**WHAT IS REQUIRED:** For the records below, reproduce exactly the line that contains "total: 28853.95 -> 31991.97" and all subsequent lines, with nothing left out and nothing added.

**PROVIDED RECORDS:**
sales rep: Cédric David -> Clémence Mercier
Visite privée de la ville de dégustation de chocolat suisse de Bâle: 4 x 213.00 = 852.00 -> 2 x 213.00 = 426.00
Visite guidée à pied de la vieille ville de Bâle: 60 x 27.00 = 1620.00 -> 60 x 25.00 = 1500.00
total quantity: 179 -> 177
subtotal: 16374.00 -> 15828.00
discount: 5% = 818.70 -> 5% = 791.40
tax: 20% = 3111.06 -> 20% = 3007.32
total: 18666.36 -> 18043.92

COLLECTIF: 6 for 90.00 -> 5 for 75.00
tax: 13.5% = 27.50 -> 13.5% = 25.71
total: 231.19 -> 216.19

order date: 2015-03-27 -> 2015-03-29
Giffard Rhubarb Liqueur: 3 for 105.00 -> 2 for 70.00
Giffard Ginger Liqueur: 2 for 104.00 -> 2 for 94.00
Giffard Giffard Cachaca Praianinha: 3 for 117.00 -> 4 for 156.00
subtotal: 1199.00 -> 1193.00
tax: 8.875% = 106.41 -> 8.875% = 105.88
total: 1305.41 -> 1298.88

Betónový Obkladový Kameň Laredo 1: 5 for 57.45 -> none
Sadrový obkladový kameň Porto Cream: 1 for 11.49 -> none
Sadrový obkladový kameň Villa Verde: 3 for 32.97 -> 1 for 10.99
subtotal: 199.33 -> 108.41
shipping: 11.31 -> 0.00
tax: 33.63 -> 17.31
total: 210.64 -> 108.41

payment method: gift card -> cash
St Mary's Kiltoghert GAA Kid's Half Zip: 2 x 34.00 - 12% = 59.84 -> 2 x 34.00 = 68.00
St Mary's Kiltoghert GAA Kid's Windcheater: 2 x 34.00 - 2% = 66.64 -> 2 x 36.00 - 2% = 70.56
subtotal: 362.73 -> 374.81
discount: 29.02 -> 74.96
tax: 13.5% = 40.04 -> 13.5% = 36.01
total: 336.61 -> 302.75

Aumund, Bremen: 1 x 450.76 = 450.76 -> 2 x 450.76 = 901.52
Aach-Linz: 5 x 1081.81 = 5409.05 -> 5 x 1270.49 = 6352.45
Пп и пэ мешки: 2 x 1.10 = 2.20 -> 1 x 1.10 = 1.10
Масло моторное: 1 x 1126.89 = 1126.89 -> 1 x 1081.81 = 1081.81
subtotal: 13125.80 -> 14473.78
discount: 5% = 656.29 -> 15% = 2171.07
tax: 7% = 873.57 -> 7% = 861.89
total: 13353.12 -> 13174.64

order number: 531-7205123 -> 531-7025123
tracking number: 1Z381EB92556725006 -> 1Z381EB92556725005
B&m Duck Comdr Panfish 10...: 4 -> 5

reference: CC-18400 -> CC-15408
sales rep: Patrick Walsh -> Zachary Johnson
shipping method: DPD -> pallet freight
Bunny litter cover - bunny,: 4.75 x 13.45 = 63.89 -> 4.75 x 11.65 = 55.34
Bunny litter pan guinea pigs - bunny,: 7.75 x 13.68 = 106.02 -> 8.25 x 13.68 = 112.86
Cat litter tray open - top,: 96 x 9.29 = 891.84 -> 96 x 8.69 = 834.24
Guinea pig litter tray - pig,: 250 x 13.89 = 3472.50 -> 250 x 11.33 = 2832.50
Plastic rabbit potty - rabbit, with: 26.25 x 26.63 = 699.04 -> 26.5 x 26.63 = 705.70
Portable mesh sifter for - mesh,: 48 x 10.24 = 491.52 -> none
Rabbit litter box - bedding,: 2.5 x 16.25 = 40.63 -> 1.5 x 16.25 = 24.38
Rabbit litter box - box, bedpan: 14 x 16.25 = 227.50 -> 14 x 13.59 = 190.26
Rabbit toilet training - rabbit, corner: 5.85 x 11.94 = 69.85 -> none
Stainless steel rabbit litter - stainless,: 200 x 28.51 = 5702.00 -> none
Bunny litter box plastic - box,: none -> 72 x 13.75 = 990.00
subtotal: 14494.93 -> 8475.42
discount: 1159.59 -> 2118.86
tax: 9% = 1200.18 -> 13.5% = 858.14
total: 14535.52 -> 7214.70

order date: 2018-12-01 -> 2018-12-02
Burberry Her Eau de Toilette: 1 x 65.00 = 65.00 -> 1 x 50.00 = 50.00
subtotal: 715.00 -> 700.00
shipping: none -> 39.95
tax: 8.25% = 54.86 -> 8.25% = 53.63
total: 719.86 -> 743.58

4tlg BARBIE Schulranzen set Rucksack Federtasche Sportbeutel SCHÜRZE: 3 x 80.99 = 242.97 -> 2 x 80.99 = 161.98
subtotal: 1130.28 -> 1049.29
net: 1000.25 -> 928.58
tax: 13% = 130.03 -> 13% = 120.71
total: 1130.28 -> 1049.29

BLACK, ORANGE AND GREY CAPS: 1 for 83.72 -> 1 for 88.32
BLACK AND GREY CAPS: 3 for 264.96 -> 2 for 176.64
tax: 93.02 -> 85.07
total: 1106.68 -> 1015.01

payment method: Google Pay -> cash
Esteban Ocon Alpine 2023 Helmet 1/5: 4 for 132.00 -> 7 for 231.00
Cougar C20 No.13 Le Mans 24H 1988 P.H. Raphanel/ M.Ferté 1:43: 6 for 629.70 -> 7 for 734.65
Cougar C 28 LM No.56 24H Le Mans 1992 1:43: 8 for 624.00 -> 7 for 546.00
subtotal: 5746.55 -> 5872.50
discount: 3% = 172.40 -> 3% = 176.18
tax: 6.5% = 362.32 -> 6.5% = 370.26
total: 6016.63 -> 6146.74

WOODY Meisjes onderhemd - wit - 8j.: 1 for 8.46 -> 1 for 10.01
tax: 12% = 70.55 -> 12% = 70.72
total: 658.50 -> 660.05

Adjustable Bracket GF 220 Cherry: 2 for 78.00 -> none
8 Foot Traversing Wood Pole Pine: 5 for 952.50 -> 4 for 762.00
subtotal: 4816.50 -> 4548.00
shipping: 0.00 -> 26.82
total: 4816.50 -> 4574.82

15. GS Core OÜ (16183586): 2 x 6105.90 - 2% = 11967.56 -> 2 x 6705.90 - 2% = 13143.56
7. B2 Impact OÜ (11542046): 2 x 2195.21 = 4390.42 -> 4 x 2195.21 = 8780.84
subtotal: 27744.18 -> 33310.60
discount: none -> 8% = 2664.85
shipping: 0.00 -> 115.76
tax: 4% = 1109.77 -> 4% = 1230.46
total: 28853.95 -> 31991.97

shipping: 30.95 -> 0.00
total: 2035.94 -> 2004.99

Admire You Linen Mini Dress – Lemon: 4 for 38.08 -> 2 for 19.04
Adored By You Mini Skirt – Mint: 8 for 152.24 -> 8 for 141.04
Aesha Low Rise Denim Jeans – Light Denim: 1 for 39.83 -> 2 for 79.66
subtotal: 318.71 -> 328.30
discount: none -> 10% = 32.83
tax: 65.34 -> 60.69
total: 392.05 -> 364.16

**ANSWER FOR THE TASK:**
total: 28853.95 -> 31991.97

shipping: 30.95 -> 0.00
total: 2035.94 -> 2004.99

Admire You Linen Mini Dress – Lemon: 4 for 38.08 -> 2 for 19.04
Adored By You Mini Skirt – Mint: 8 for 152.24 -> 8 for 141.04
Aesha Low Rise Denim Jeans – Light Denim: 1 for 39.83 -> 2 for 79.66
subtotal: 318.71 -> 328.30
discount: none -> 10% = 32.83
tax: 65.34 -> 60.69
total: 392.05 -> 364.16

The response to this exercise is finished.